MetaCore pathway analysis of Schlafen 5 (SLFN5) co-expressed genes in COAD patients from TCGA. (A) The MetaCore pathway enrichment analysis was conducted for genes co-expressed with SLFN5 in COAD patients, revealing potential pathways involving these genes ranked by their log p values. (B) The "Immune response_IFN-alpha/beta signaling via JAK/STAT" is highlighted, with symbols representing proteins and arrows indicating protein interactions (green for activation and red for inhibition).
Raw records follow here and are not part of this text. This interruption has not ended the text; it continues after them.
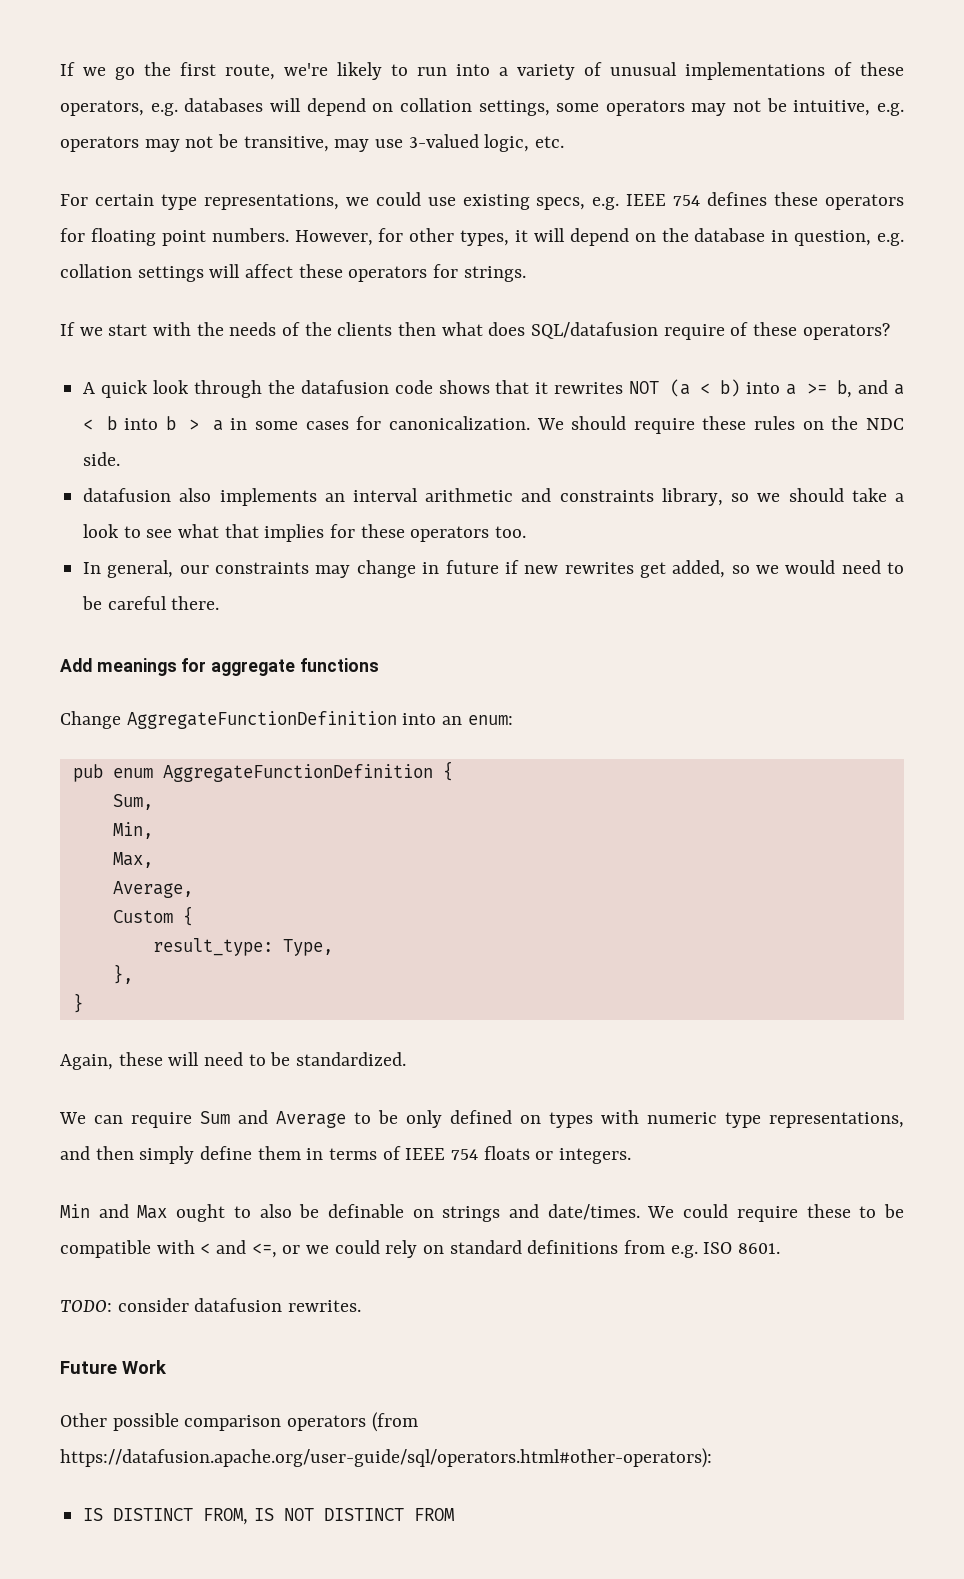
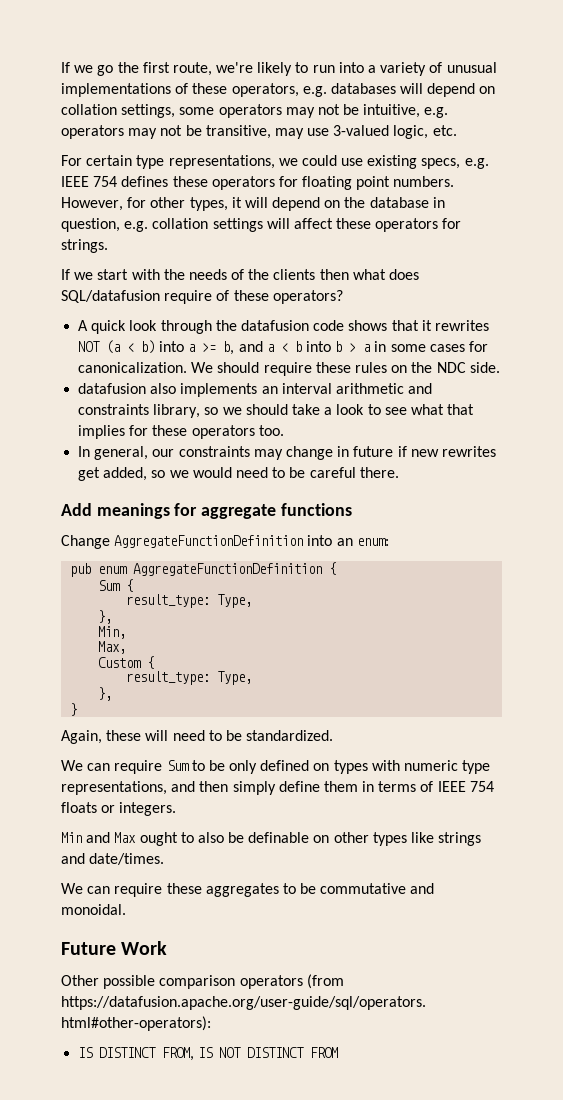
- Sum,
+ Sum {
+ result_type: Type,
+ },
- Average,
- We can require Sum and Average to be only defined on types with numeric type representations, and then simply define them in terms of IEEE 754 floats or integers.
+ We can require Sum to be only defined on types with numeric type representations, and then simply define them in terms of IEEE 754 floats or integers.
- Min and Max ought to also be definable on strings and date/times. We could require these to be compatible with < and <=, or we could rely on standard definitions from e.g. ISO 8601.
- TODO: consider datafusion rewrites.
+ Min and Max ought to also be definable on other types like strings and date/times.
+ We can require these aggregates to be commutative and monoidal.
Thermometer-like histograms visually represent microarray gene expressions, with blue indicating downregulation and red indicating upregulation.

Figure 10

Drug sensitivity of Schlafen 5 (SLFN5) oncogene from GSCA. (A) Correlation between Genomics of Drug Sensitivity in Cancer (GDSC) data for FDA-approved drugs according to the SLFN5 expression levels. (B) Correlation of Cancer Therapeutics Response Portal (CTRP) drug data and SLFN5.